FERMO - È arrivata all’AST di Fermo la nuova Risonanza Magnetica che entrerà a far parte del complesso di apparecchiature ad alta tecnologia destinate al nuovo ospedale di Campiglione di Fermo.
Un tassello importante nel percorso di potenziamento dell’offerta sanitaria territoriale, accompagnato dal lavoro dell’Azienda sanitaria fermana che sta ultimando le progettazioni per l’acquisto di ulteriori strumentazioni ad elevato valore tecnologico.
Si tratta di una risonanza magnetica da 1,5 Tesla, modello Magnetom Sola, apparecchiatura di ultima generazione dotata di tutte le bobine disponibili, compresa quella dedicata alla mammella sia per la diagnosi sia per le biopsie. Presente anche una bobina per gli arti inferiori a 16 canali, utile per studi vascolari e per esami whole body in ambito oncologico, oltre a software avanzati per cardio-RM e applicazioni neuroradiologiche.
La nuova RM consentirà l’esecuzione di esami dell’encefalo e della colonna vertebrale, addome e pelvi, studi muscoloscheletrici, esami alla mammella e al cuore, oltre a indagini vascolari per applicazioni in campo neurologico, oncologico, cardiovascolare, gastroenterologico, urologico, ginecologico e ortopedico.
Per i mesi di maggio/giugno è inoltre previsto l’arrivo di una TAC di ultima generazione.
Parallelamente, l’Azienda sanitaria sta completando le progettazioni per l’acquisto di ulteriori strumentazioni ad alto contenuto tecnologico, inserite nella programmazione complessiva relativa all’allestimento dei macchinari e degli arredi del nuovo ospedale di Campiglione di Fermo.
In questo quadro, diventa ora centrale anche la definizione dei tempi di installazione, collaudo e messa in funzione operativa delle nuove apparecchiature, passaggio essenziale per rendere effettivamente fruibili i servizi diagnostici e garantire un rapido impatto concreto sull’offerta sanitaria per i cittadini.
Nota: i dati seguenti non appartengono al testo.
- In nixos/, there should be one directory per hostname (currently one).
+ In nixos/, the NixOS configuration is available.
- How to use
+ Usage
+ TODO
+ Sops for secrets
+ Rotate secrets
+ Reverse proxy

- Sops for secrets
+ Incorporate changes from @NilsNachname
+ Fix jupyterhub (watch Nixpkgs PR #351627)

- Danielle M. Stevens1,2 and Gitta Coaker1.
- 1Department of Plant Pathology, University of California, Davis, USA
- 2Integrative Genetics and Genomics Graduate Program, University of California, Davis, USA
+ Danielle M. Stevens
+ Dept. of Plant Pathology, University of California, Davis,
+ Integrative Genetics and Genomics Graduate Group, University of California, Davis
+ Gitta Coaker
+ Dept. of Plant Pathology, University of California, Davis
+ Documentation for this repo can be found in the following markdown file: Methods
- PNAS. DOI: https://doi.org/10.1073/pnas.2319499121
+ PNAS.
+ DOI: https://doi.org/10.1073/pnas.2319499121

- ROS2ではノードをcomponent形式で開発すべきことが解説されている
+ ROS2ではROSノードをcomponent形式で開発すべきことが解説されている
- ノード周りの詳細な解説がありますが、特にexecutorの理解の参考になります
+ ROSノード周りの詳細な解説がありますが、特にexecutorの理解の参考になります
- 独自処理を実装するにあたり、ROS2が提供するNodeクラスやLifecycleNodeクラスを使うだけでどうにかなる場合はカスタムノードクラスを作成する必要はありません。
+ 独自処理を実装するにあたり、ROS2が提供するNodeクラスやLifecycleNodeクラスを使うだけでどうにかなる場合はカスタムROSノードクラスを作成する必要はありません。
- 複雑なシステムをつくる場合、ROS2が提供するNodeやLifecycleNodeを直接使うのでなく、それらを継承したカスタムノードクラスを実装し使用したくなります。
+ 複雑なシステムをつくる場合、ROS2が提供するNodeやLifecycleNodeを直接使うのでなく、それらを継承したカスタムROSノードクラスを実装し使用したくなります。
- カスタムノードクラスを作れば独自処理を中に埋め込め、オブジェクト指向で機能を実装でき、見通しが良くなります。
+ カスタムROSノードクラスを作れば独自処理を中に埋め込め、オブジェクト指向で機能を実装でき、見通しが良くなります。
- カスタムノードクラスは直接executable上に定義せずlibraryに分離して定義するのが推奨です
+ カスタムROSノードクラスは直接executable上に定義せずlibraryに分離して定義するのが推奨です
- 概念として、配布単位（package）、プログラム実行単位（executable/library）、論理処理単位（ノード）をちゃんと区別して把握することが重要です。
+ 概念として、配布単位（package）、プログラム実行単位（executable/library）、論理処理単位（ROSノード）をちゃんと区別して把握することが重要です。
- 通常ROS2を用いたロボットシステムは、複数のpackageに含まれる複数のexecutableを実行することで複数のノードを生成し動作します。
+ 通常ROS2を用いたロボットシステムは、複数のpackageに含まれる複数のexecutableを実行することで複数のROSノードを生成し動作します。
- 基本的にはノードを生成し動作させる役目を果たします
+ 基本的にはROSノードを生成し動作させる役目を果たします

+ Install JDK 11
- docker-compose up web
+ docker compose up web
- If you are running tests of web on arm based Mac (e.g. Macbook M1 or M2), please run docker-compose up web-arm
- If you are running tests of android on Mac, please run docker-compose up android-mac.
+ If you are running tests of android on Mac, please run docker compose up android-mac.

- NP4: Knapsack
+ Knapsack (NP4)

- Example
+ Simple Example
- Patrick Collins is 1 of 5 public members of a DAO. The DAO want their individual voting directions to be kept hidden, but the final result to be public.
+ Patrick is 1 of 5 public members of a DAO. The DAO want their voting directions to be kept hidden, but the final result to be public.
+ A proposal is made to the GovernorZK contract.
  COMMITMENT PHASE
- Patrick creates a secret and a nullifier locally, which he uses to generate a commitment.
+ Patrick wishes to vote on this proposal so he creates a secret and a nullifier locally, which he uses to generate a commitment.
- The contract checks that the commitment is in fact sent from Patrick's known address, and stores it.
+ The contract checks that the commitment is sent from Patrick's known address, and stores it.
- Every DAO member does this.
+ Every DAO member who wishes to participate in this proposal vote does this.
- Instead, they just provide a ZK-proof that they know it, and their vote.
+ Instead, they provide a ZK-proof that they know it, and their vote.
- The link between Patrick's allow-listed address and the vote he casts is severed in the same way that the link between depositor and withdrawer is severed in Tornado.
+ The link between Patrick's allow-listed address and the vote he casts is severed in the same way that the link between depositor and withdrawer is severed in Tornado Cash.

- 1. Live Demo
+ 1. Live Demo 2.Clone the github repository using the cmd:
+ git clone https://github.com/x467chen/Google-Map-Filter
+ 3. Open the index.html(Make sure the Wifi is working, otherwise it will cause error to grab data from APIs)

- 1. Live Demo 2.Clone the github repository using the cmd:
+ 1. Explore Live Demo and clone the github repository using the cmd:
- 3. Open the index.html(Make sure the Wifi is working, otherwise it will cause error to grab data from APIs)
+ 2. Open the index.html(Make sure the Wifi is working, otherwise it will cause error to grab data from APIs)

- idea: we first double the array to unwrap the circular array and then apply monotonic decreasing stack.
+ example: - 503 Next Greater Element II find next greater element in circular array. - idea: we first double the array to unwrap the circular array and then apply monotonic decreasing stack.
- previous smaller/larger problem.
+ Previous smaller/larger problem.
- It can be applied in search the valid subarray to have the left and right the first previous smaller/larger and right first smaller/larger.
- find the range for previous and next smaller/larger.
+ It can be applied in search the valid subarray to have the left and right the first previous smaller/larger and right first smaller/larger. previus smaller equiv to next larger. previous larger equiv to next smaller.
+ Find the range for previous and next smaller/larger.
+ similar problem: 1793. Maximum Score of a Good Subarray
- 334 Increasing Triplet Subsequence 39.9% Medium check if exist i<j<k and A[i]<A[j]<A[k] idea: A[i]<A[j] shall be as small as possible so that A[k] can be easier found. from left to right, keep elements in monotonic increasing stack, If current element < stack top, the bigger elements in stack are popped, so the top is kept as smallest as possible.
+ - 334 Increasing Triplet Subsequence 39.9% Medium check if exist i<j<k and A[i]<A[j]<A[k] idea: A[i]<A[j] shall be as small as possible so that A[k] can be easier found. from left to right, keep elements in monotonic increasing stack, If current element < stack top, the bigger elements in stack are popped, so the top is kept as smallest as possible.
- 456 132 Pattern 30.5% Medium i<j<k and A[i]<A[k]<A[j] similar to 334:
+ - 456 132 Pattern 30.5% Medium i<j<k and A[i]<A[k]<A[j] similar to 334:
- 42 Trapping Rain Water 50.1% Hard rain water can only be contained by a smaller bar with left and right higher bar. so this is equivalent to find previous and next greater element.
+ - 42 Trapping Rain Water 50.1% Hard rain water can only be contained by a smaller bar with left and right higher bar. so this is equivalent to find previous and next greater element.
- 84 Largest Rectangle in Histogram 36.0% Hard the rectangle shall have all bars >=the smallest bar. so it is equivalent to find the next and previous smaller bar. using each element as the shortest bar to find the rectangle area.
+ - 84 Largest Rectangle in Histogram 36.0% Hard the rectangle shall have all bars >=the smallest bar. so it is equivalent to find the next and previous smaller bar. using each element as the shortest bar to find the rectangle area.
Un’attività su cui la direzione AST, insieme all’Ufficio Tecnico, è già al lavoro dopo l’accelerazione impressa dallo stanziamento di ulteriori 34 milioni di euro, annunciato dall’Assessore regionale alla Sanità Paolo Calcinaro, risorse destinate al completamento della componente tecnologica e degli arredi della nuova struttura.
I vari padiglioni del nuovo ospedale verranno allestiti in maniera sequenziale, previo collaudi e certificazioni, a partire dalle sale operatorie e dalla centrale di sterilizzazione.
Il cronoprogramma, così come tutti i passaggi tecnici e amministrativi, sarà concertato e condiviso con la Regione Marche, l’Assessorato alla Sanità e i Dipartimenti Salute e Infrastrutture.